Robert van Lieshout-Hendrix
Robert van Lieshout-Hendrix
4 years ago

This article is very confusing. Talking about physical contact between a father and son, about adult men and men and women. Any contact between human beings could involve sexual arrousement. We men can avoid them or go for it and just deal with being sexually arroused, a perfectly natural reaction of the body as well as the mind. To me it seem to prove that American men are without a doubt scared about their own natural inclanations. Trying to have platonic physical contact is a contradiction in itself. Hugging or touching a man or any human being for that matter means you are being vulnerable and there is no saying what feeling might come up as a result. We either accept to be vulnerable beings and start seeing this as being part of a whole human being. Platonic physical contact means you are avoiding experiencing emotions which in itself is proving the existinging prejudice of society right! I would rather be adventurous and start exploring my whole being. We might learn something about ourselves. There is a whole world to be gained behind these scary sexual and emotional stuff which we will never find hugging or touching our male friends with our butts stuck way out. That is not a real hug, it is deceiving yourself and the other man saying he can only feel half of our touch…and that we don’t for the life trust him….

Man Unplugged
Man Unplugged
4 years ago

Very well written Mark and I completely agree that my approach to ‘touch’ has profoundly changed since becoming a father to two sons. My youngest is 8yo and so we still have the physical contact you mention, and your writing has put me on notice to not back off from my 14yo son, even though he may find it a bit awkward. Thanks for a very insightful view.

Brian Edwards
Brian Edwards
4 years ago

Excellent article!

Prudence Page
Prudence Page
4 years ago

This is such an important discussion. As a preschool teacher I was dismayed by adult efforts to make boys “tough” while they were still little more than babies. A cuddly nap time animal was replaced by a hard plastic action figure when a boy was 20 months old, because his parents were afraid that he was too soft. This fear came from the fact that he loved putting lotion on his cheeks. The stories go on and on. I have often wondered (like the author it seems) to what degree adolescent and adult males were motivated to have sex simply because it was the only way they could have physical contact with another human being.

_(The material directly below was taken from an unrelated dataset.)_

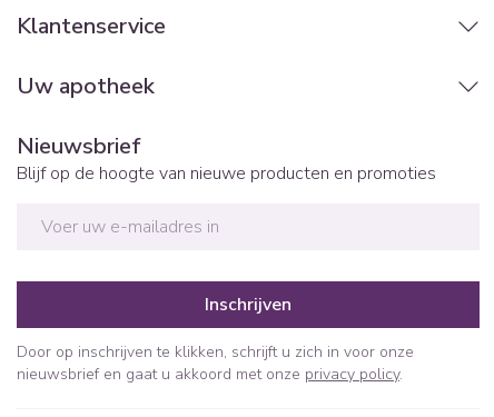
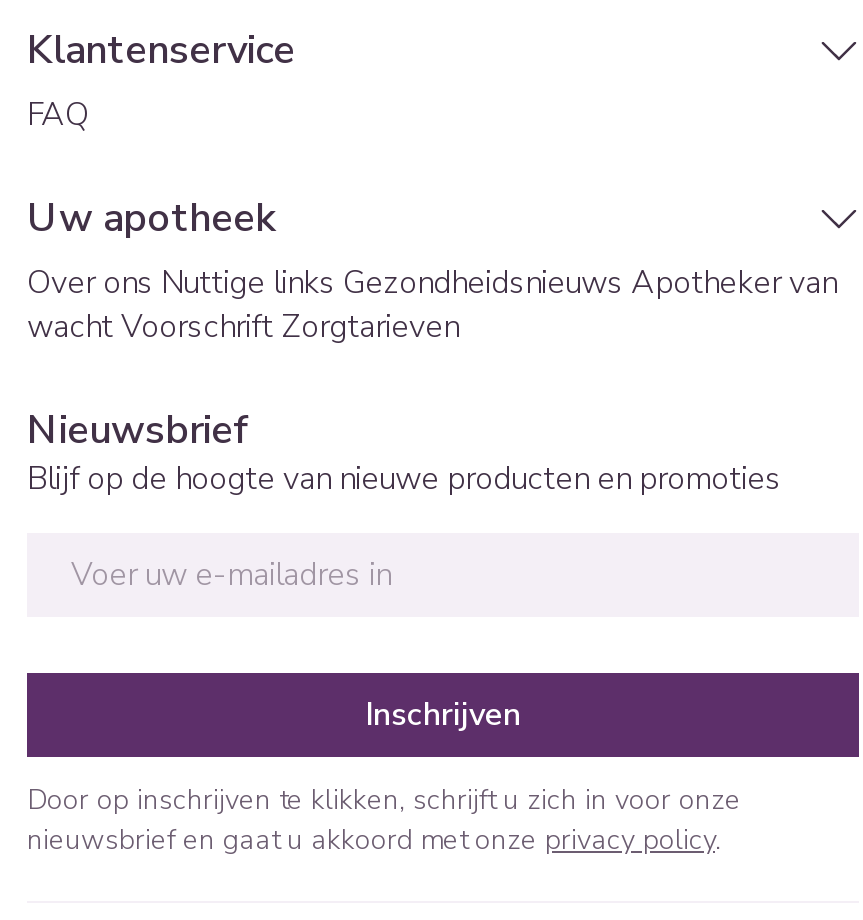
none -> [27,93,89,137] FAQ
none -> [27,261,837,349] Over ons Nuttige links Gezondheidsnieuws Apotheker van | wacht Voorschrift Zorgtarieven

As a kindergarten teacher, I noticed that when a little girl was lonely or upset she would sidle up against me, lean into my hip, put her arms around my waist, while boys who were upset would frequently end up throwing punches. It was difficult for them to find solace.

There was a lovely man who ran an after school program at one of the schools I worked at. He played with the boys physically – rolling them over his shoulders etc. The boys loved him and couldn’t get enough of it, they were always crawling all over him. Many of these boys didn’t have fathers at home, so it was even more important for them to have that contact. But parents starting getting nervous -so strange – who was this man and why was he playing with their boys that way? The after school teacher was told he couldn’t touch the boys. I think that human beings can become mentally and physically ill from being deprived of touch.